The digital segment saw a 22% fall in revenues and 58% fall in profits.

Like in many parts of the world, the challenges are clear: gains in digital ad revenue cannot offset the losses on the print side, largely due to lower pricing on the digital side and stiff competition from tech giants.

That is why diversification in revenue streams is so crucial going forward as dependency on the traditional business model continues to be a risky proposition.

HT Media Segment revenue (all figures in Euro millions)

FY ’19FY ’18Percentage difference
Print249264-6%
Radio25239%
Digital911-18%
Unallocated34-25%

Going all-in on Digicontent

A noteworthy effort from HT Media on this front has been the transfer of most of its digital properties to its sister concern Digicontent which will be run by a separate dedicated team.

As of now digital constitutes only about 3% of HT’s overall revenue.

“Most of our digital assets have already gone there. The whole idea is to kind of collate them in a single place because the risk and reward equation is very different, the resourcing and staffing equation is very different and the way the shareholders look at digital assets and the market perception is very different.” – Piyush Gupta

Gupta summed up the call with a hopeful note.

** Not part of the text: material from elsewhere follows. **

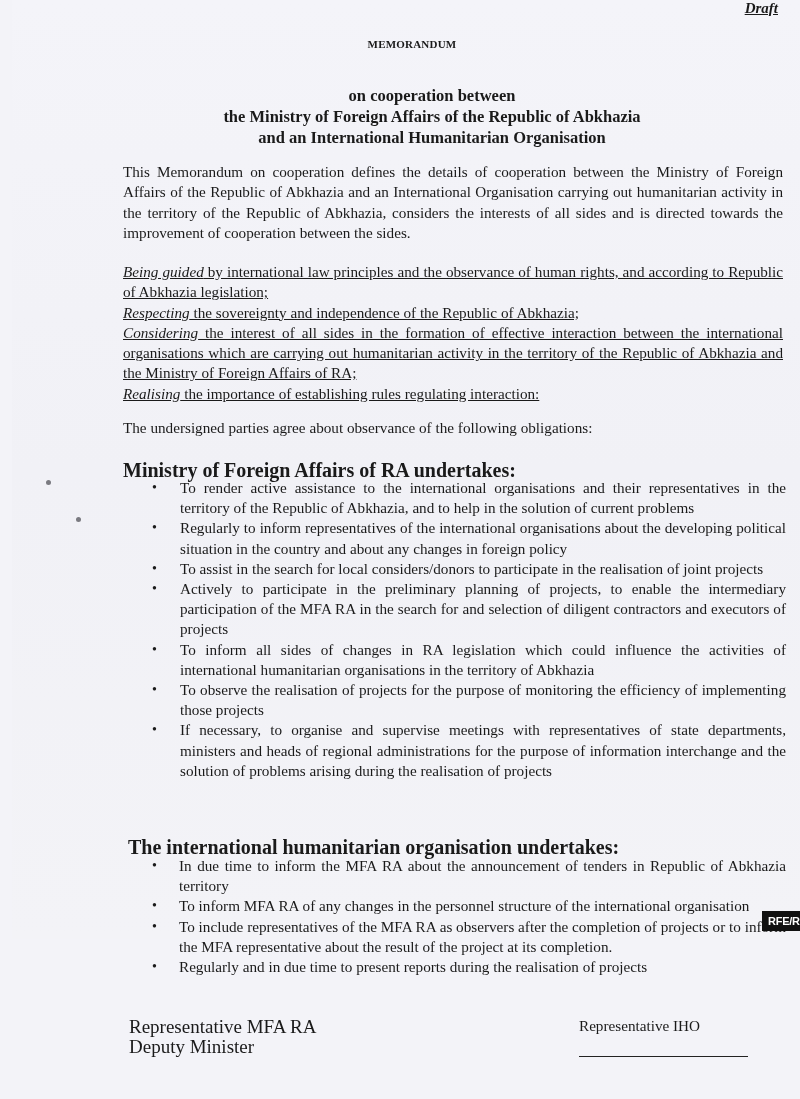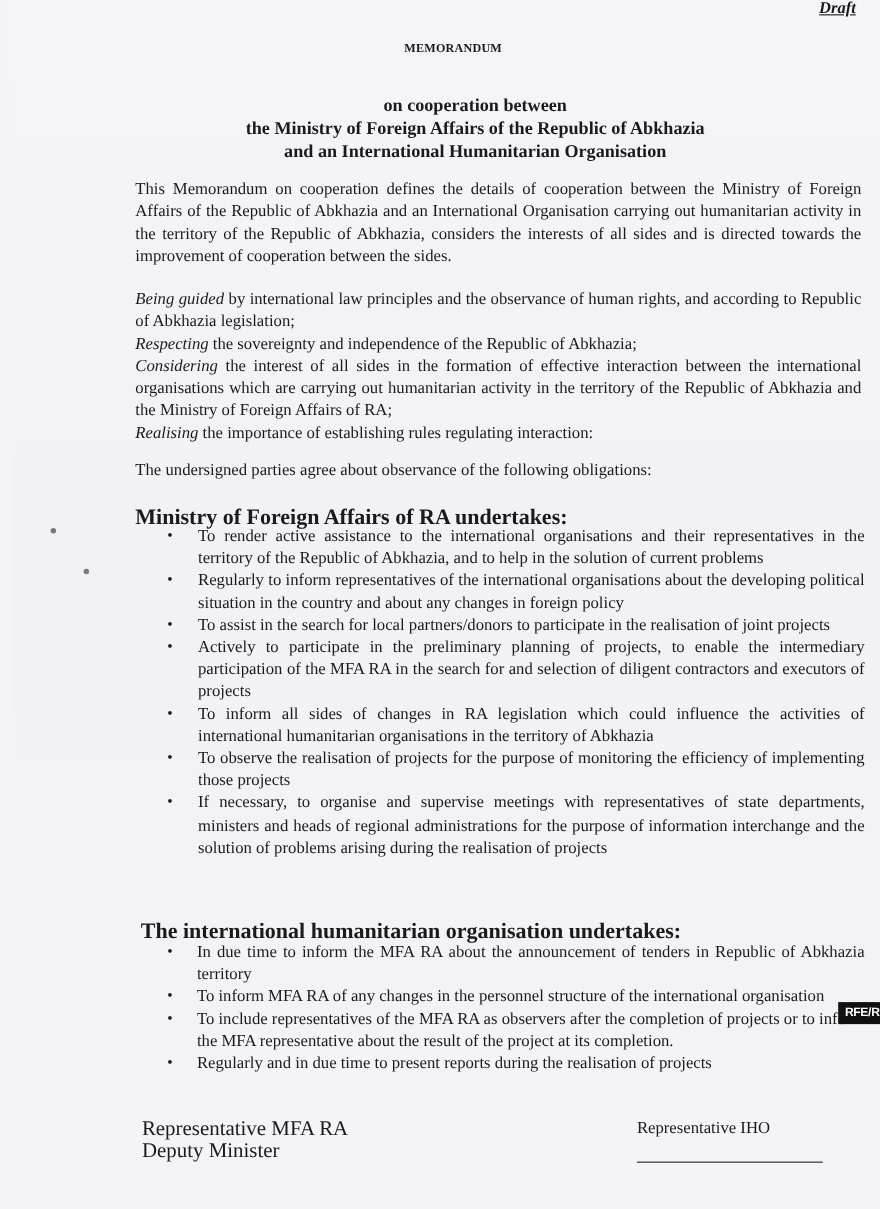"Being guided by international law" .para-preamble { text-decoration: none -> underline }
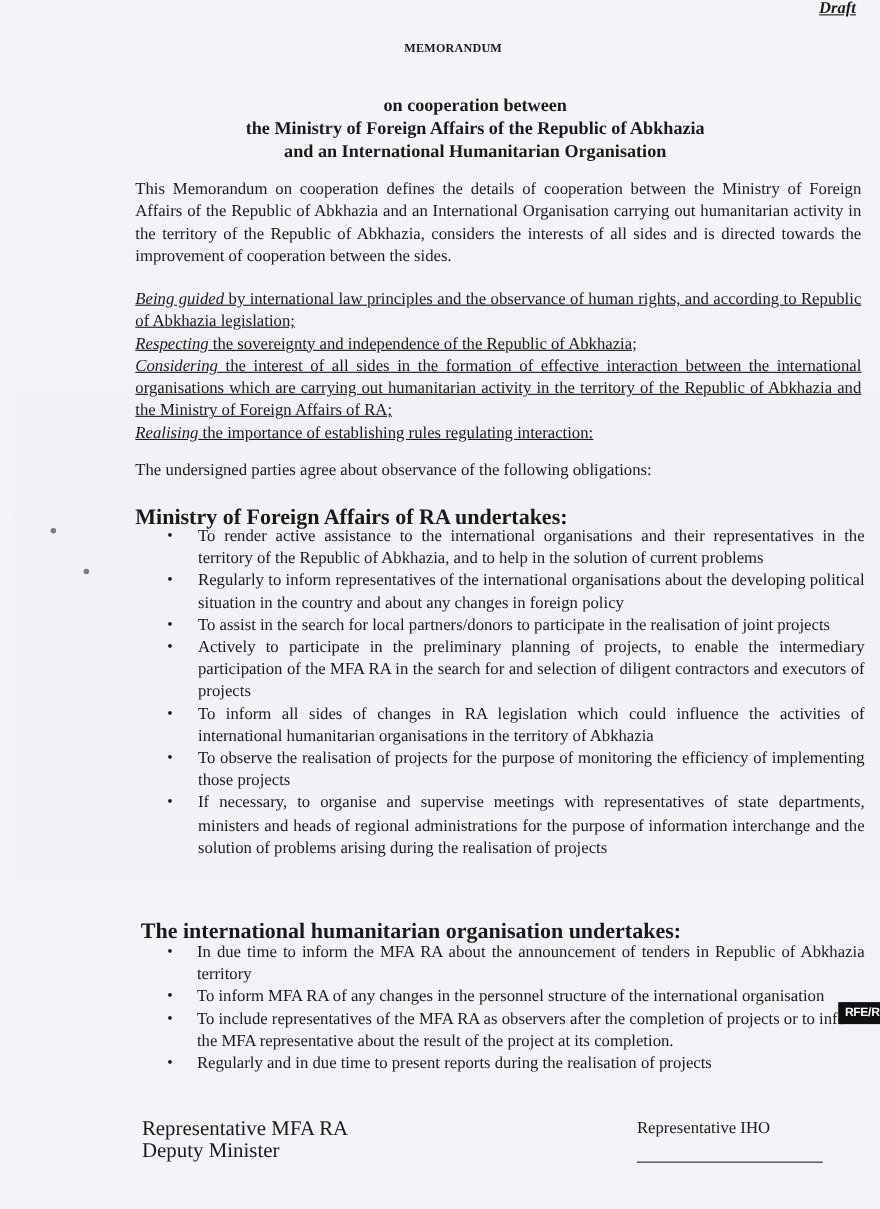"To assist in the search" span { text: partners/donors -> considers/donors }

“The year FY’19 has been a perfect storm from our perspective. One is the tough revenues scenario followed by our very tough raw material cost scenario and the currency also depreciated 11%. However, as we get into FY’20, we are very optimistic about these things. The input costs have already started correcting out, the currency has already stabilized and we are hopeful that we will be able to drive growth. Apart from various actions on the new business acquisitions that we have done on the radio, the new focus that we are putting behind our digital businesses, we are very hopeful that we will be able to turn in a profitable growth which will, you know, help create long-term value for the shareholders.”